Il faut s’enfoncer sur une longue piste poussiéreuse pour arriver à Khirbet Al-Majaz. Là, perchés sur une colline rocailleuse, des bédouins palestiniens sont menacés d’expulsion par l’armée israélienne qui considère ce bout de désert comme une zone d’entraînement.
Sur place, point de camp militaire pour l’instant, mais des troupeaux de chèvres qui tentent de trouver de quoi brouter entre deux cailloux.
C’est dans les années 1980 que l’armée a déclaré que 3.000 hectares situés dans le désert de Judée, à l’extrémité sud de la Cisjordanie occupée, deviendraient la « zone de tir 918 » pour ses soldats, arguant que le secteur n’était pas habité de façon permanente.
Les habitants, environ un millier de bédouins répartis sur 12 hameaux isolés qui se sont progressivement sédentarisés, affirment qu’ils étaient là dès le XIXe siècle, soit bien avant que l’armée n’occupe la Cisjordanie à partir de 1967.
Autorisés à y revenir en attendant une décision
D’abord expulsés de la zone en 1999, ils ont été autorisés à y revenir en attendant une décision de la Cour suprême, saisie notamment par une organisation israélienne de défense des droits humains.
Après des années de procédure judiciaire, elle doit trancher d’ici l’été prochain. Mais que faire? Déplacer la zone de tir? Evacuer les Palestiniens? Permettre aux habitants de rester quelques semaines par an et à l’armée le reste du temps?
Dans leurs abris de bric et de broc, les bédouins « vivent dans la peur constante d’être déracinés », raconte Nidal Younes, responsable du conseil de Massafer Yatta regroupant les 12 villages.
Depuis la dernière audience, en août, « l’armée vient plus souvent, menace de confisquer les abris et d’évacuer les habitants », assure-t-il.
Ordres de démolition en attente d’exécution
Sur une colline en face du village, quatre bâtiments de tôle ondulée font office d’école. Une plaque vissée sur une cloison indique qu’elle a été financée par l’Union européenne.
« Comme le reste de la communauté, l’école de Khirbet Al-Majaz est confrontée à de graves difficultés », explique son directeur, Jad Nawajah. Selon lui, Israël « empêche de construire des réseaux d’électricité, d’eau et d’entretenir la route » menant à l’école.
Plusieurs ordres de démolition sont en attente d’exécution, pour la citerne et les toilettes notamment.
« Nous continuerons d’aider cette communauté, par responsabilité morale et impératif humanitaire », a récemment assuré Sven Kühn Von Burgsdorff, représentant de l’UE à Jérusalem, lors d’une visite de dizaines de diplomates dont le cortège de 4×4 n’est pas passé inaperçu dans ce recoin du désert.

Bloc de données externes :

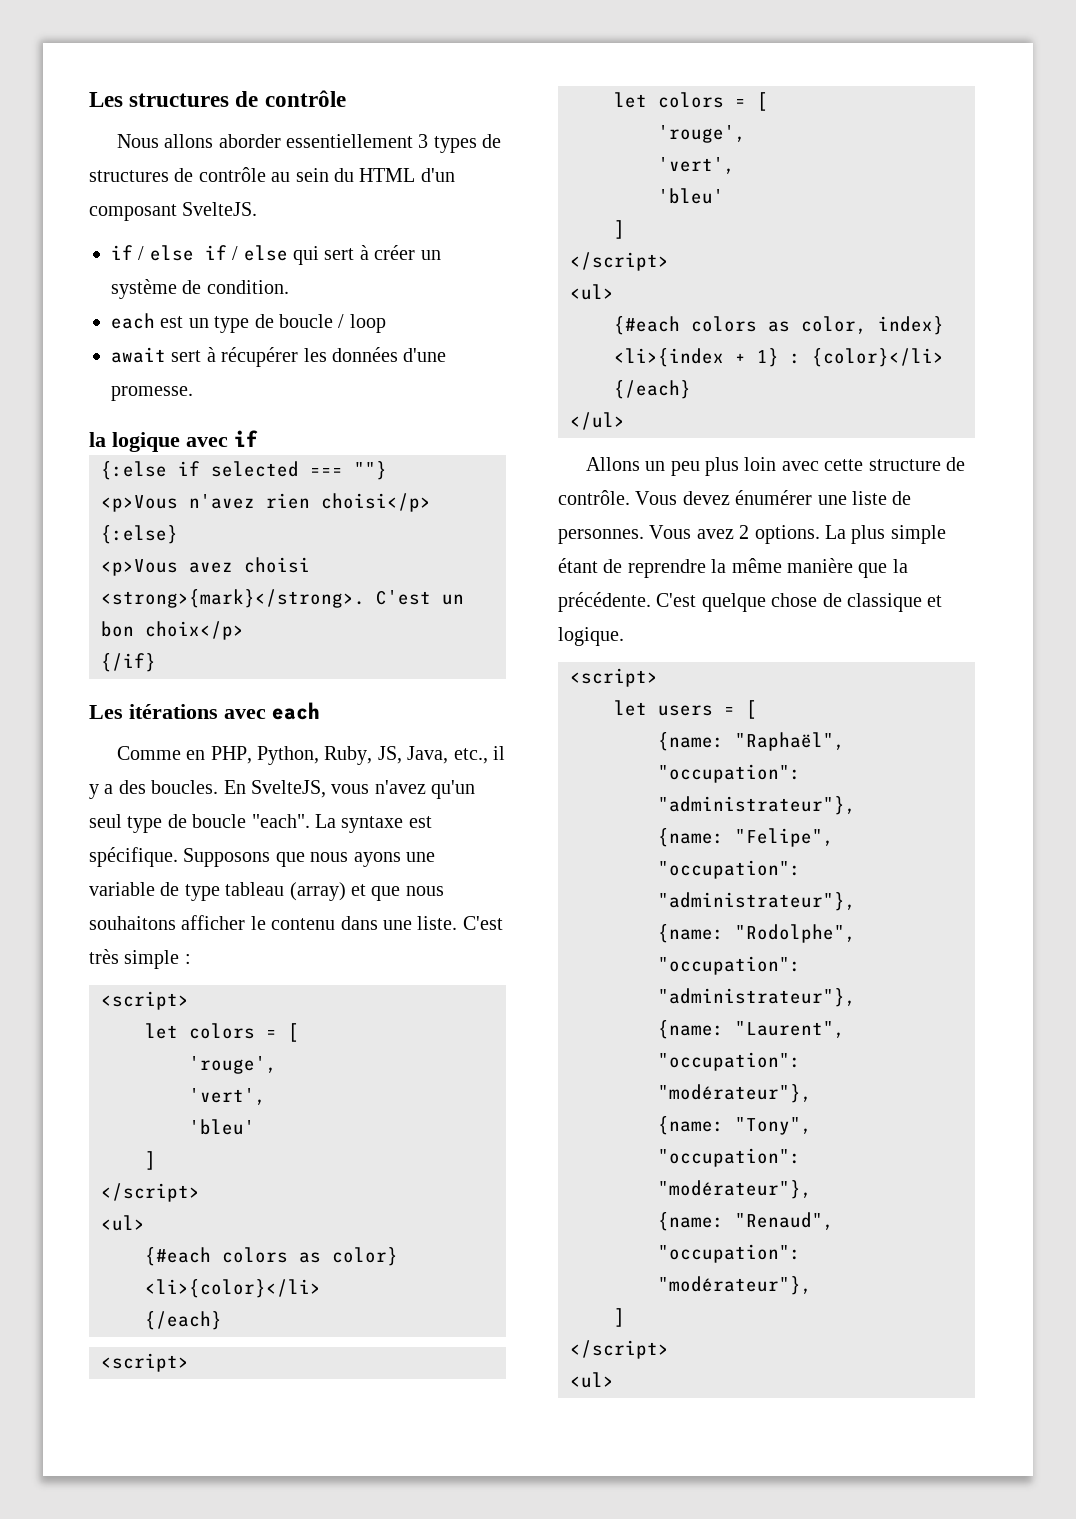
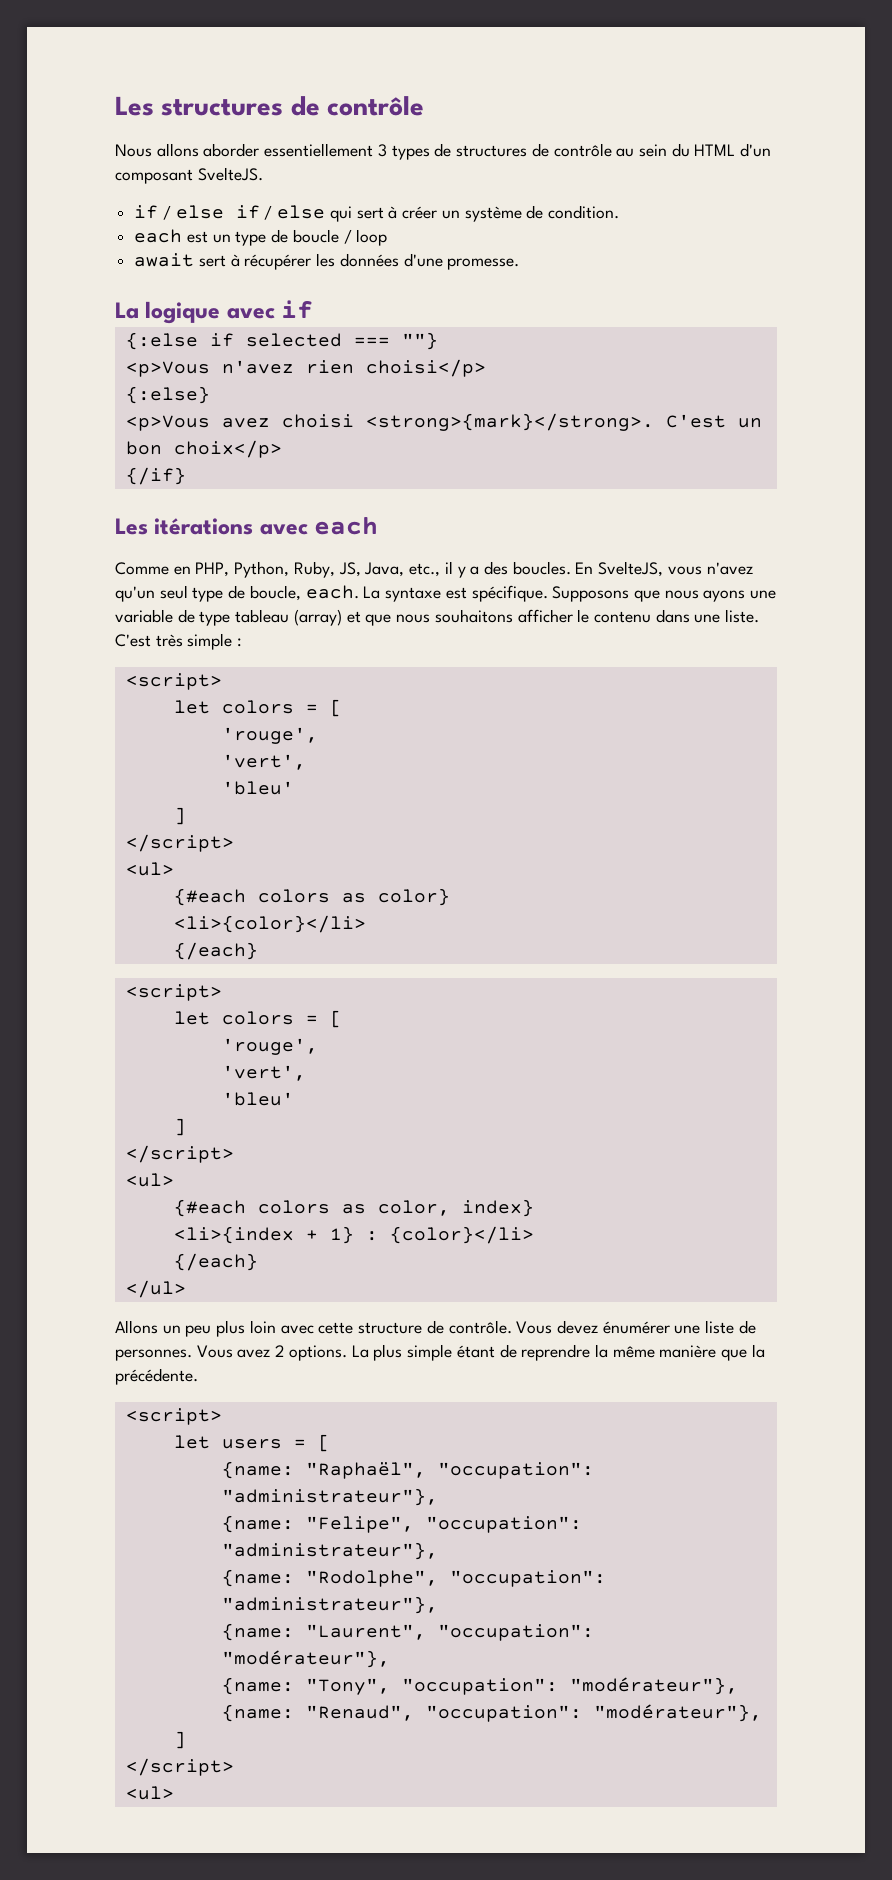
- la logique avec if
+ La logique avec if
- En SvelteJS, vous n'avez qu'un seul type de boucle "each".
+ En SvelteJS, vous n'avez qu'un seul type de boucle, each.
- C'est quelque chose de classique et logique.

Sollicitée par l’AFP, l’armée a indiqué que « la zone de tir 918 » constituait une « zone d’entraînement majeure ».
Construire illégalement dans cette zone
Tant que la Cour suprême ne rend pas son arrêt, les exercices à balles réelles sont proscrits mais l’armée y organise d’autres entraînements.
« Au fil des ans, … les résidents palestiniens ont commencé à construire illégalement dans cette zone, ce qui a considérablement réduit la capacité de Tsahal (l’armée israélienne) à dispenser des formations dans la zone », a regretté l’armée auprès de l’AFP.
Selon l’organisation israélienne Kerem Navot, qui mène des recherches sur les saisies de terres en Cisjordanie, 18% de ce territoire occupé a été classé en « zones de tir » et sur ces 18%, seuls 20% sont en réalité utilisés pour des exercices militaires.
Une archive de 1981, Ariel Sharon
Cette année, l’institut de recherche sur le conflit israélo-palestinien Akevot a dévoilé une archive de 1981 dans laquelle l’ancien Premier ministre israélien, Ariel Sharon, alors ministre de l’Agriculture, proposait d’allouer le secteur de Massafer Yatta à l’armée.
Dans cette retranscription d’une réunion sur la question des colonies, M. Sharon déclare: « Nous voulons vous offrir des zones d’entraînements supplémentaires. Ces zones … doivent être comprises entre l’extrémité des collines de Hébron et le désert de Judée ».
Il disait alors considérer « vitaux » ces secteurs.
Peau parcheminée et démarche claudicante, Oum Awad tonne auprès de qui veut bien l’entendre qu’elle est née dans le désert et qu’elle n’a jamais rien connu d’autre. Alors qu’importe qu’Israël la « prive des choses les plus basiques. Nous ne voulons pas quitter notre terre », dit-elle.